Attending: Jens (chair+mins), Winnie, John B, Marcus, Daniel, Matt, Steve, Sam, Lukasz, Duncan, Tom, Govind, Brian


0. Operational blog posts...

  * Any blog posts that should have been written
    * Currently Quarterly Count (=Qount) is Marcus=3, everybodyelse=0
  * Any "small VOs" that should have been progressed
  * Any other operational issue

 -> Lots of GridFTP transfers into QM causing hammercloud timeouts.  Also lots of data going out.
    with StoRM one can "just" add another GridFTP server whereas with DPM one would have to add a
    full disk server.  Storage boxes in general seeing high load (in Lustre), access patterns being
    mixed rather than, say, sustained writes.  Getting 5-6 Gb/s; perhaps nodes are under powered?
    Woudl need more threads than CPUs?  Also need to look at fasterdata recommendations again.

    HDFS "not great for local users" (POSIX) - in general we are interested in technologies to be
    "carried forward" as options for future T2Ds and Cs (for caching).  HDFS (Luke) with RAID6,
    one OSD per box.  Disk servers are also WNs whcih is not necessarily recommended...

    Could also raid at other levels, e.g. RAIN (=nodes).
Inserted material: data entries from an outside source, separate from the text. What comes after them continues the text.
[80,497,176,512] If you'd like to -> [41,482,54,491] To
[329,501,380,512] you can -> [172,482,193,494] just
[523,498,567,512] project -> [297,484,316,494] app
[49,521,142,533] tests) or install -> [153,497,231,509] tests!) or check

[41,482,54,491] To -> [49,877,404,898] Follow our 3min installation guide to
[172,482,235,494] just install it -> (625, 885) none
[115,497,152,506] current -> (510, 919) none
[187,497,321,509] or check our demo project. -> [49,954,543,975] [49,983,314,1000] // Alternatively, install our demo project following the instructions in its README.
    Access also depends on local access protocols, e.g. whether POSIX is needed at all.  At Glasgow
    users use direct IO with xroot.

1. Update on the "einfrastructure" stuff, discussion

    There was a general report on einfrastructures in general and the fact that GridPP is one in
    particular - a successful one, supporting not just WLCG, and arguably a Science DMZ although
    the interest in Science DMZs depends on whom you talk to (among networkingologists for example).
    Nevertheless as the end-to-end workshop demonstrated, there is interest in the concept.  Jens
    had asked about the value of "new" networking technologies (not being a networkingologist as
    such) in building more dynamic Science DMZs.  Duncan had a set of ATLAS presentations which
    he'd send, for Jens' general edification.

2. Sam's report on DPM collaboration meeting, including exciting bullet points:

  * DOME
  * testing request for DOME
  * SRMless DPM drive
  * distributed DPM
  * Centos7 timescale (and testing call) "caching DPM"

    DOME will be replacing RFIO but can coexist.  It is more HTTP and ReSTful and needs testing!
    DOME itself is SRMless and support for SRM will require running the "legacy" parts, still.
    Note that as regards the space token (used by ATLAS in particular), SRM will still be required,
    whereas DOME can set per-directory quotas (which are obviously addressed via the path), via
    the imaginatively named quota tokens.

    Geographically distributed DPMs should be possible, a la the NorduGrid dCache.

    DOME expected to be production ready by end of Q4, ~1.9.0.  So future T2s might run distributed
    DPMs across sites (or of course dCache!), although if we were to go that route, some sort of
    data migration plan would be needed.

    1.8.11 expected to support caching, via different levels of cachiness, i.e. not {0,1} but more
    like [0,1].

    CentOS7 update: official beta "available now", people interested in testing should consult
    EPEL testing repo.  Full support expected in 1.9.0.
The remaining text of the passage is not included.